Total phenol content (TP) of CdEtOH and CdAq respectively was determined according to method by Singleton et al. (1999), adapted for a 96-well plate reader (Multiskan Ascent, Thermo Electron Corporation). Folin-Ciocalteu reagent (125 μl, 0.1 M) was added to 25 μl of diluted extracts. After 10 min, 100 μl of 7.5% w/v sodium carbonate was added and reaction mixture was incubated for 2 h. Absorbance was read at 690 nm. TP was expressed as mg gallic acid equivalents (GAE)/g of dry weight (d.w.). The experiments were performed in triplicate.

Total flavonoid content

Total flavonoid (TF) content of of CdEtOH and CdAq respectively was measured spectrophotometrically, in a 96-well plate reader, using a modified method by Chang et al. (2002). The relevant sample (30 μl) was mixed with 90 μl of methanol, 6 μl of 0.75 M aluminium-trichloride, 6 μl of 1 M sodium acetate and 170 μl of distilled water. Absorbance was measured at 414 nm, after incubation of 30 min. The experiments were performed in triplicate, while results were expressed as mg quercetin equivalents (QE)/g of dry weight (d.w.).

DPPH^• scavenging activity

DPPH^• scavenging activity was evaluated according to Espin et al. (2000). The reaction mixture consisted of 10 μl of sample, 60 μl of DPPH^• solution and 180 μl of methanol.  After incubation of 60 min (dark place, at room temperature), absorbance was measured at 540 nm. Each sample was tested at five double diluted concentrations (100-1600 µg/ml) to obtain IC₅₀, and experiments were performed in triplicate.

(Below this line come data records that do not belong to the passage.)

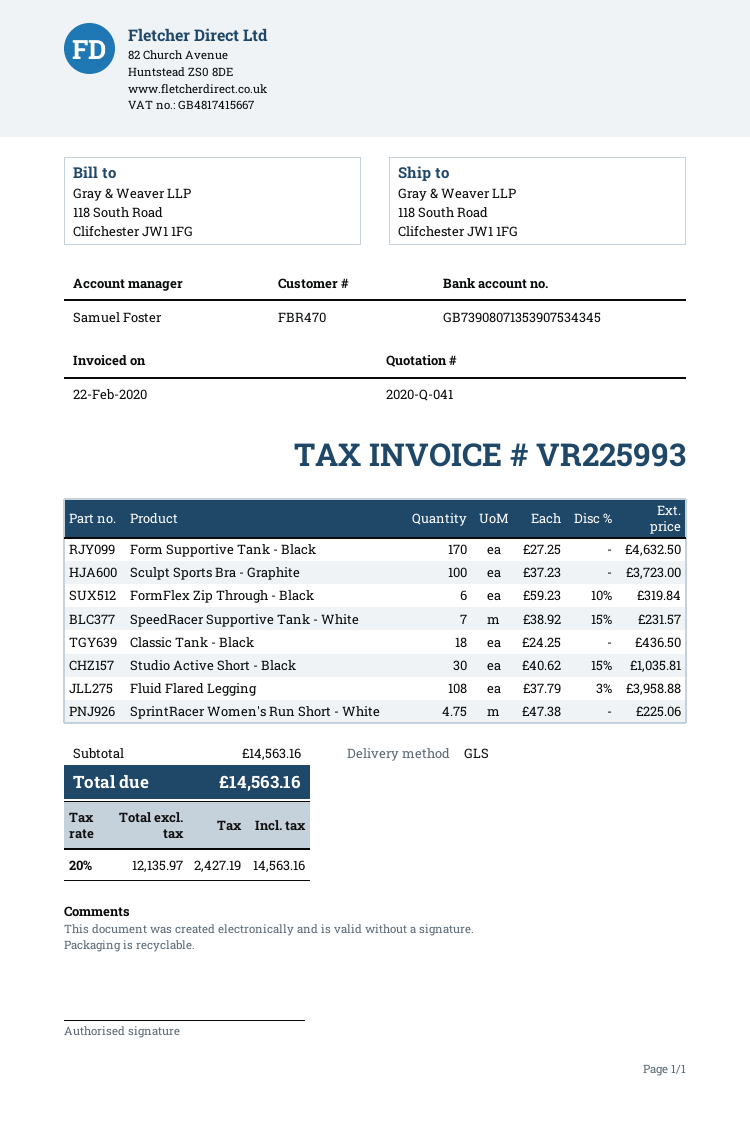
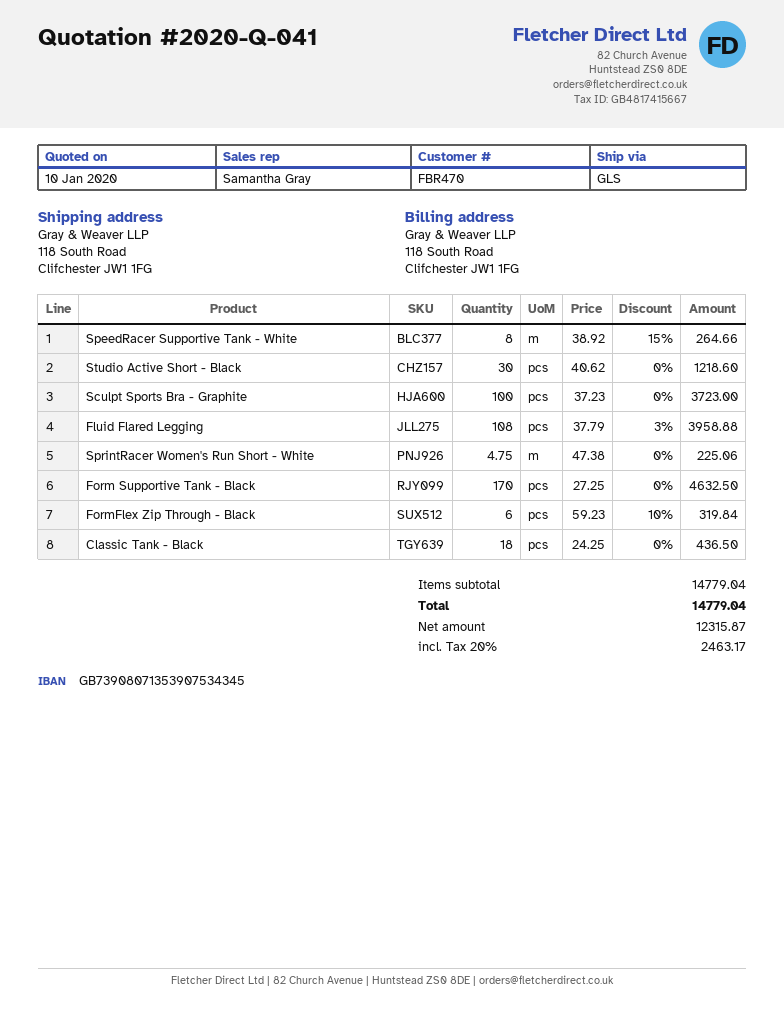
sales rep: Samuel Foster -> Samantha Gray
SpeedRacer Supportive Tank - White: 7 x 38.92 - 15% = 231.57 -> 8 x 38.92 - 15% = 264.66
Studio Active Short - Black: 30 x 40.62 - 15% = 1035.81 -> 30 x 40.62 = 1218.60
subtotal: 14563.16 -> 14779.04
net: 12135.97 -> 12315.87
tax: 20% = 2427.19 -> 20% = 2463.17
total: 14563.16 -> 14779.04

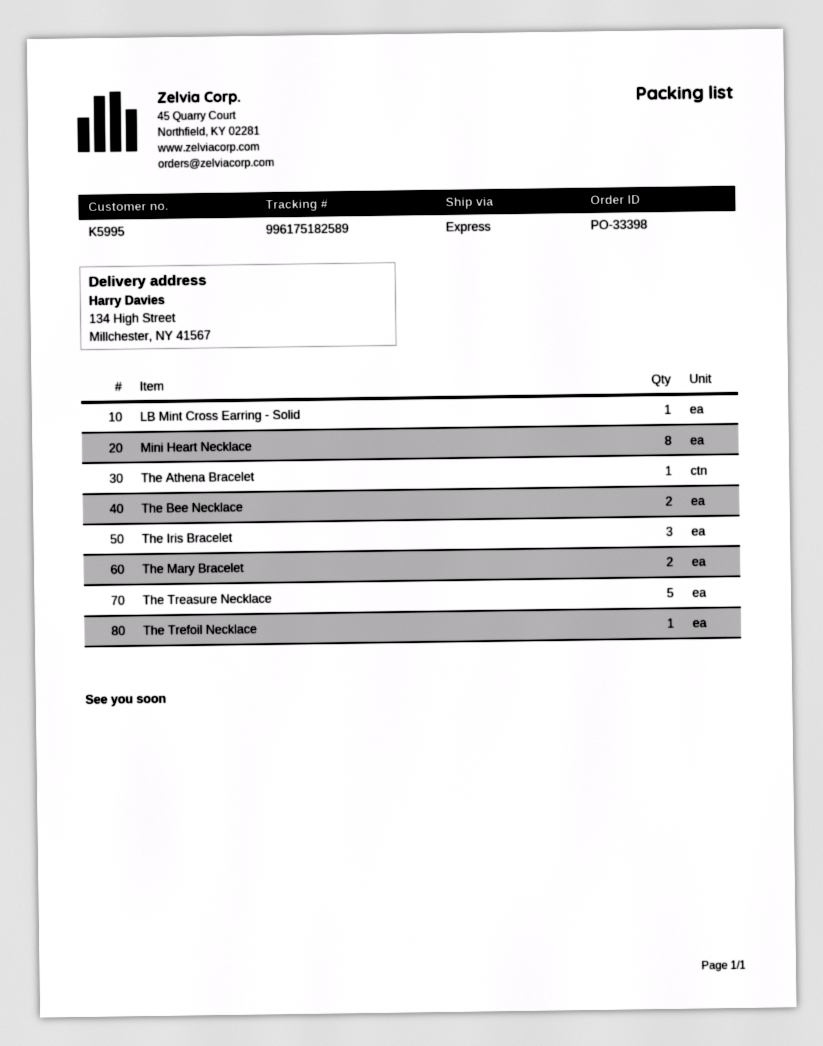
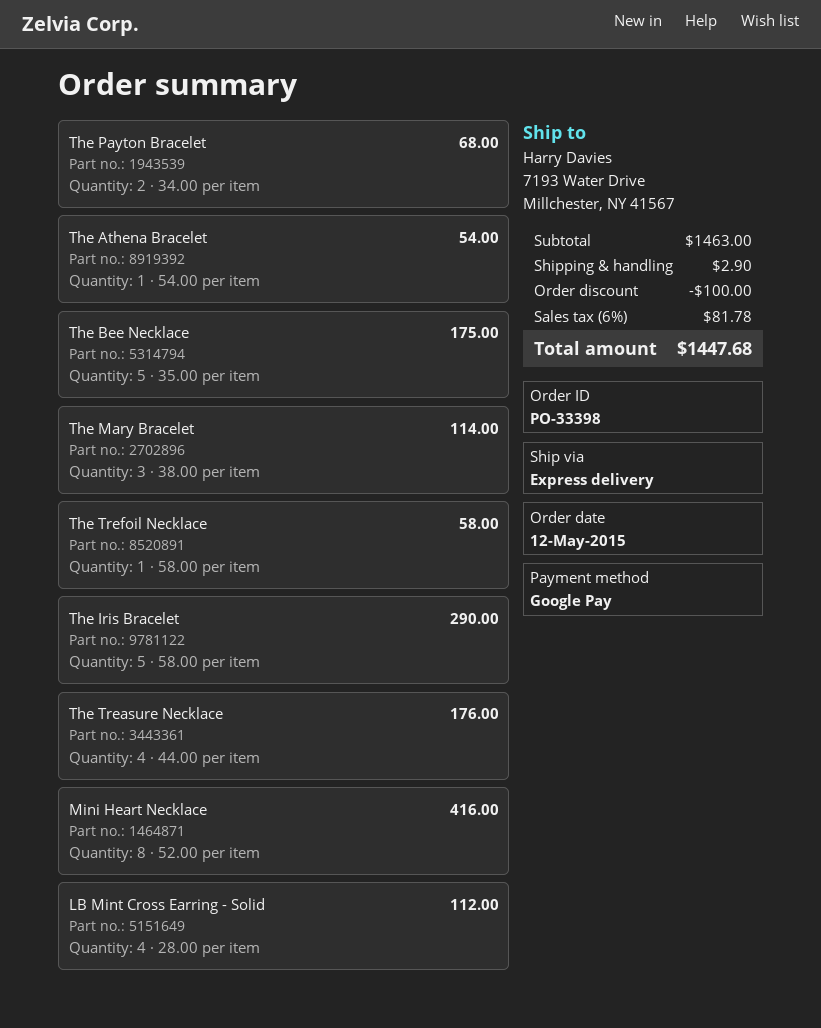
ship to: 134 High Street, Millchester, NY 41567 -> 7193 Water Drive, Millchester, NY 41567
LB Mint Cross Earring - Solid: 1 -> 4
The Bee Necklace: 2 -> 5
The Iris Bracelet: 3 -> 5
The Mary Bracelet: 2 -> 3
The Treasure Necklace: 5 -> 4
The Payton Bracelet: none -> 2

Nitric oxide radical scavenging capacity - NO^• assay

Nitric oxide scavenging capacity was determined according to the procedure of (Green et al. 1982). The reaction mixtures in test tubes consisted of 30 µl extract, 500 µl SNP, and 500 µl of phosphate buffer, (pH=7.4.) The control contained equivalent volume of ethanol, while reagents were replaced with phosphate buffer in the correction. Test tubes were incubated at room temperature for 90 min, under light exposure. After incubation, 1 ml of Griess reagent (0.2% solution of NEDA and 2% solution of SA in 4% phosphoric acid in the ratio 1:1 (v:v)) was added equally to samples, corrections and control. Aliquots of 250 µl were transferred to the plate, and their absorbance was measured using plate reader at 540 nm. Samples were tested at five different concentrations (70-600 µg/ml) to obtain IC₅₀, and experiments were performed in triplicate.

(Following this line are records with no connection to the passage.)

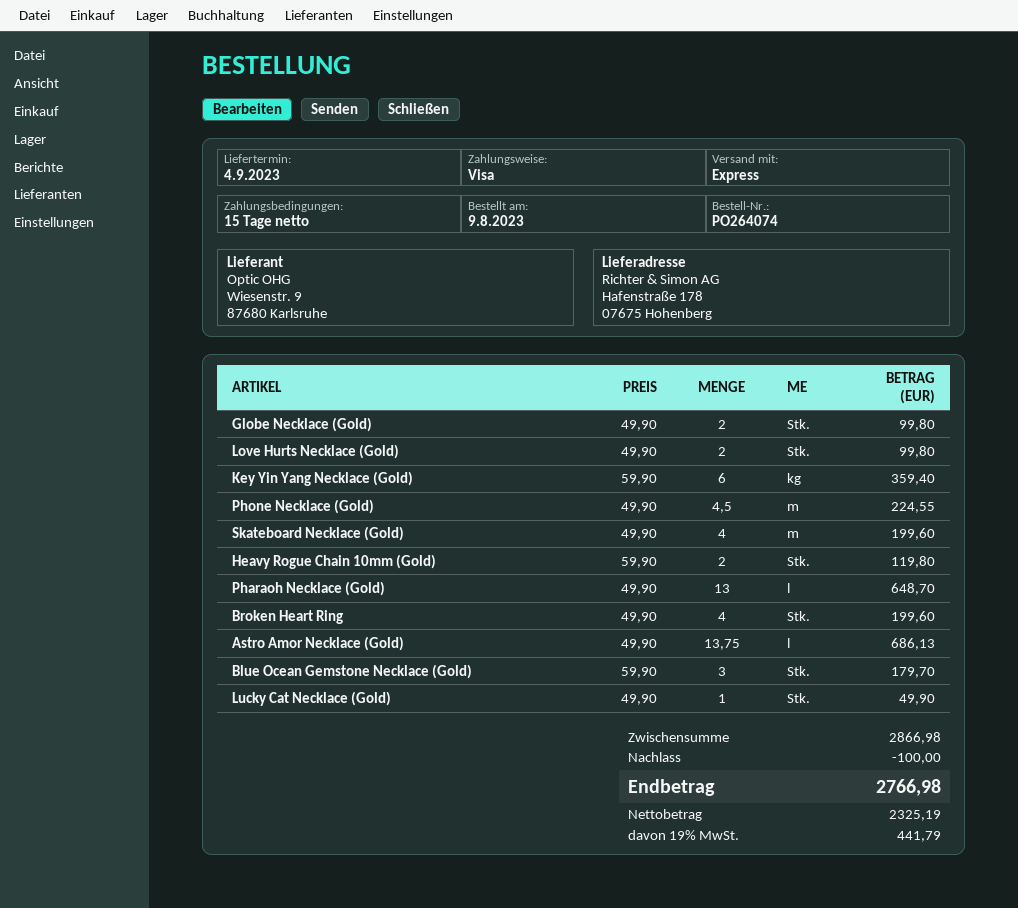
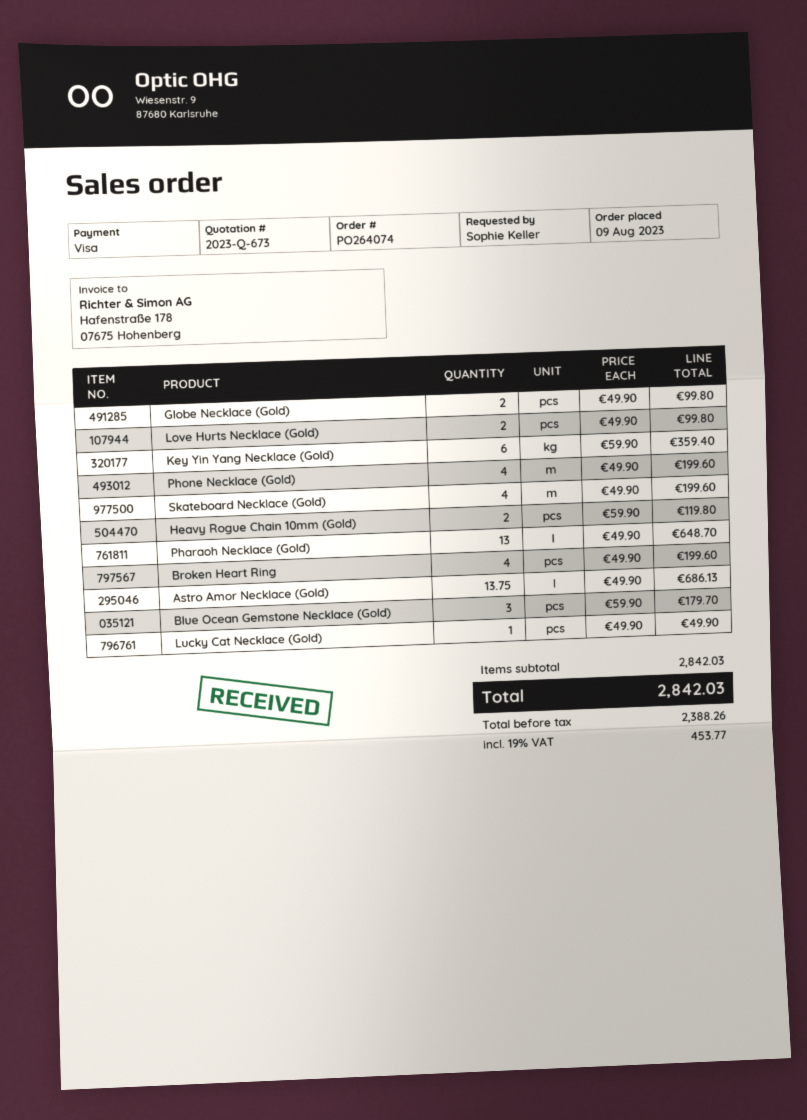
Phone Necklace (Gold): 4.5 x 49.90 = 224.55 -> 4 x 49.90 = 199.60
subtotal: 2866.98 -> 2842.03
discount: 100.00 -> none
net: 2325.19 -> 2388.26
tax: 19% = 441.79 -> 19% = 453.77
total: 2766.98 -> 2842.03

Ferric reducing antioxidant power (FRAP)

FRAP assay was performed according to a modified procedure of Benzie and Strain (1999). The FRAP reagent consisted of 300 mM acetate buffer (pH=3.6), 10 mM TPTZ in 40 mM HCl and 20 mM FeCl₃, in the ratio 10:1:1 (v:v:v). The sample (10 µl), 225 µl of FRAP reagent and 22.5 µl of distilled water were added in a 96-well plate. Absorbance was measured after 6 min at 620 nm. The results were expressed as mg ascorbic acid equivalents (AAE)/g of dry weight (d.w.). Each analysis was performed three times.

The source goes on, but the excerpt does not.